Ищейка | страница 54
– Давай посмотрим.
Снимает окровавленную салфетку.
– А я-то думала, это магия, – говорю я наудачу.
– Что – это?
– Тарелки. Там, в столовой. Пока ты мне не сказал про Гастингса, я думала, это магия.
– А-а. Да, наверное, это так и выглядит. – Он берет с подноса пинцет. – Возможно, Николас может проделывать такое. Но не стал бы тратить энергию, тем более сейчас. Не двигайся.
Он вынимает первый осколок стекла. Я задерживаю дыхание, изо всех сил желая, чтобы рана не спешила заживать. Хотя бы не прямо у него на глазах.
– А почему? – Мне вспоминается лицо Николаса, серое, осунувшееся. Зелья, которые он все время пьет, последнее заклинание, которым он воздействовал на меня во Флите – не сработавшее заклинание. – Потому что он болен?
Джон не отвечает, продолжает обрабатывать мою руку. Но я не замолкаю:
– А что с ним? Ты не можешь его вылечить? В смысле, раз ты смог вылечить меня, а у меня была тюремная горячка, почему же его не можешь? Ведь нет ничего хуже тюремной горячки. Разве что чума, но у него же нет чумы, я бы заметила. Или потовая лихорадка? Да нет, тогда он бы уже умер…
Я знаю, что трещу без умолку. В любую секунду он может заметить, что здесь что-то не то. Что рука порезана не настолько сильно, как ожидалось. Два и два он сложить сумеет, и как только сделает это, мне придется его убирать. Почему-то кажется, что радости мне это не доставит.

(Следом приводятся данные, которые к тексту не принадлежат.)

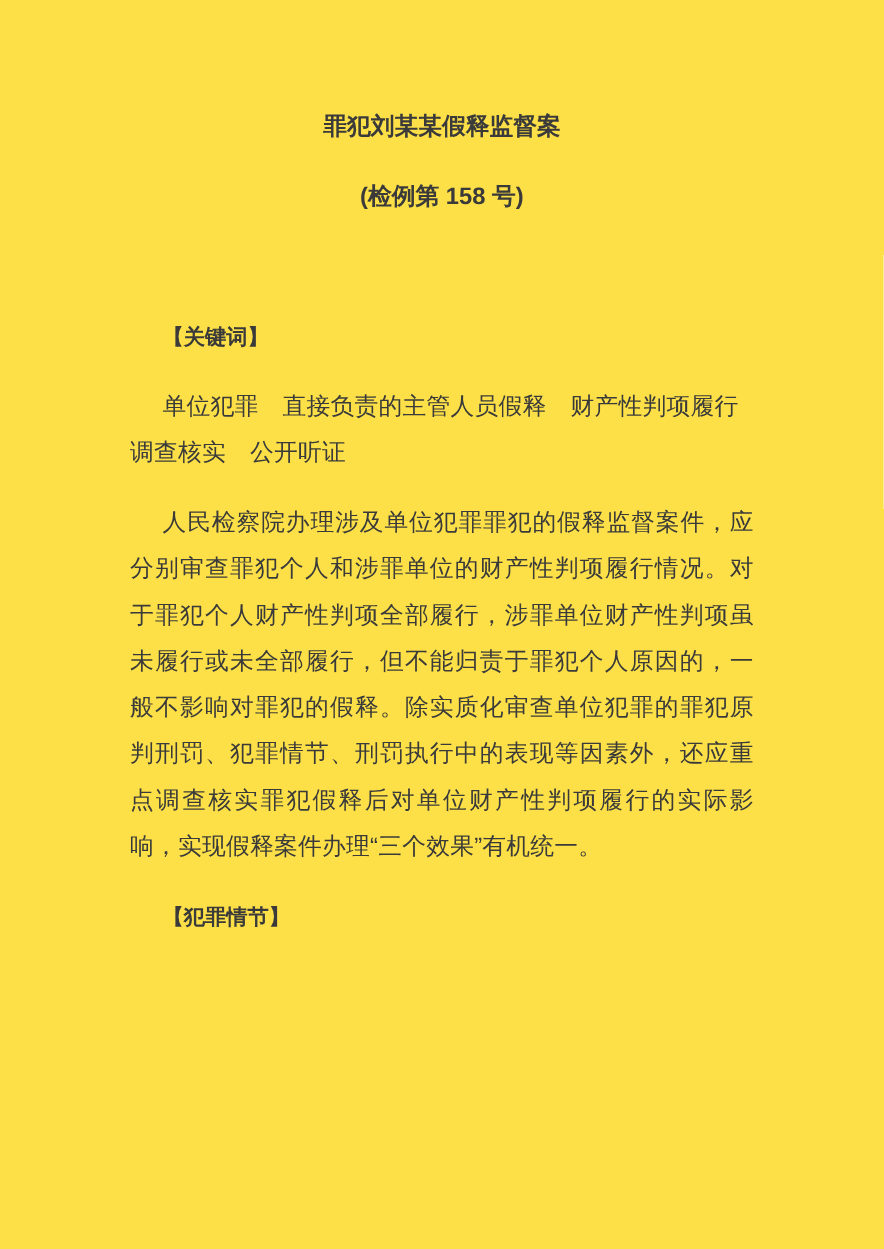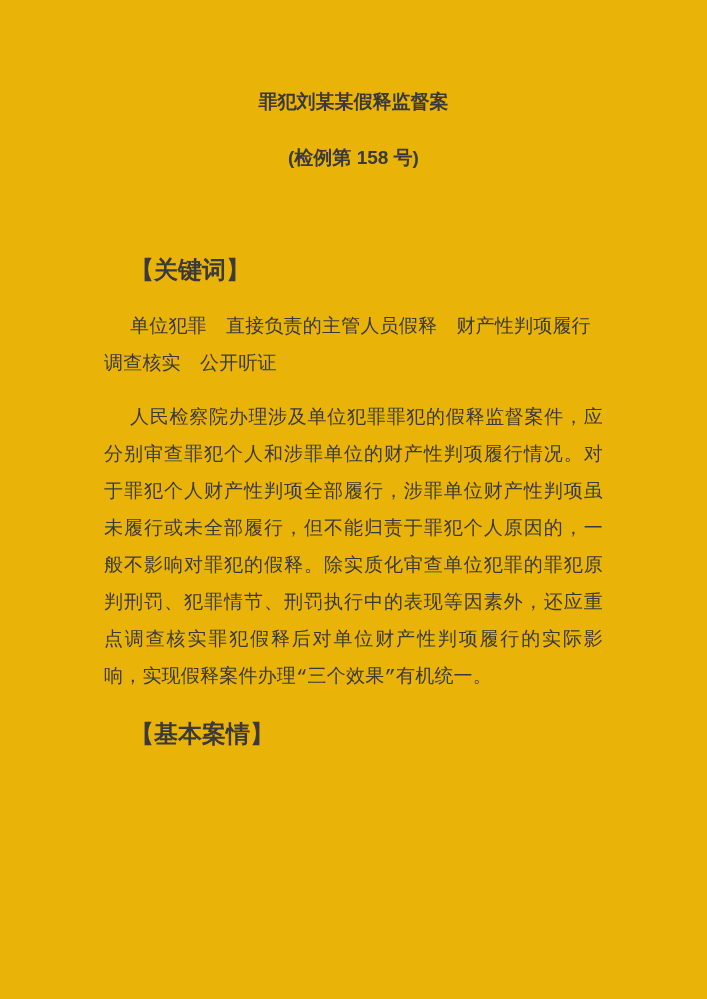--- a/index.html
+++ b/index.html
@@ -25,53 +25,52 @@
     font-size: 19px;
     font-weight: 700;
     text-align: center;
     margin: 0 0 19px 0;
   }
   .blank-line {
     height: 37px;
     margin: 0 0 19px 0;
   }
   .section-heading {
-    font-size: 24px;
+    font-size: 17px;
     font-weight: 700;
     margin: 0 0 19px 0;
     text-indent: 26px;
     text-align: left;
   }
   .body-para {
     margin: 1px 0 19px 0;
     text-indent: 26px;
     text-align: justify;
     letter-spacing: 0.2px;
-    font-family: Liberation Mono, monospace;
   }
   .keywords-para {
     margin: 18px 0 19px 0;
     text-indent: 26px;
     text-align: left;
     letter-spacing: 0.2px;
   }
 </style>
 </head>
 <body>
 
-<div class="page" style="background: #eab308; color: rgb(58, 58, 58);">
+<div class="page" style="background: #fde047; color: rgb(58, 58, 58);">
 
   <h1 class="doc-title">罪犯刘某某假释监督案</h1>
 
   <h2 class="case-number">(检例第 158 号)</h2>
 
   <div class="blank-line"></div>
 
   <h3 class="section-heading">【关键词】</h3>
 
   <p class="keywords-para">单位犯罪　直接负责的主管人员假释　财产性判项履行　调查核实　公开听证</p>
 
 
   <p class="body-para">人民检察院办理涉及单位犯罪罪犯的假释监督案件，应分别审查罪犯个人和涉罪单位的财产性判项履行情况。对于罪犯个人财产性判项全部履行，涉罪单位财产性判项虽未履行或未全部履行，但不能归责于罪犯个人原因的，一般不影响对罪犯的假释。除实质化审查单位犯罪的罪犯原判刑罚、犯罪情节、刑罚执行中的表现等因素外，还应重点调查核实罪犯假释后对单位财产性判项履行的实际影响，实现假释案件办理“三个效果”有机统一。</p>
 
-  <h3 class="section-heading">【基本案情】</h3>
+  <h3 class="section-heading">【犯罪情节】</h3>
 
 </div>
 
 </body></html>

– Это не болезнь. По крайней мере, не болезнь в том смысле, в каком понимаешь ее ты, – наконец отвечает Джон. Отложив пинцет, он взялся за травы, крошит их в кипяток. Не могу поверить: кажется, он вообще ничего не заметил. – Это проклятие.
– Николас проклят?
Я удивлена, хотя, наверное, зря. Николас вряд ли мог бы стать главой реформистов, не нажив себе при этом достаточного количества врагов.
– Да, от этого он и болеет. С виду это напоминает пневмонию. Что тоже было бы достаточно плохо. А по сути все гораздо хуже. Проклятие съедает его. Кое-что, конечно, я могу сделать, чтобы улучшить его самочувствие, но снять проклятие не в моих силах. – Он осторожно берет мою руку и бережно погружает ее в воду. Вода пахнет мятой, от нее кожу приятно покалывает. – Если проклятие не снять, оно в конце концов убьет его.
Если Николас умрет, движение реформистов, вероятно, умрет вместе с ним. Бунты и протесты сойдут на нет, жизнь вернется в привычную колею. Что является нормальным состоянием для всех, кроме Николаса, реформистов да ведьм с колдунами, горящих на кострах, насколько я понимаю.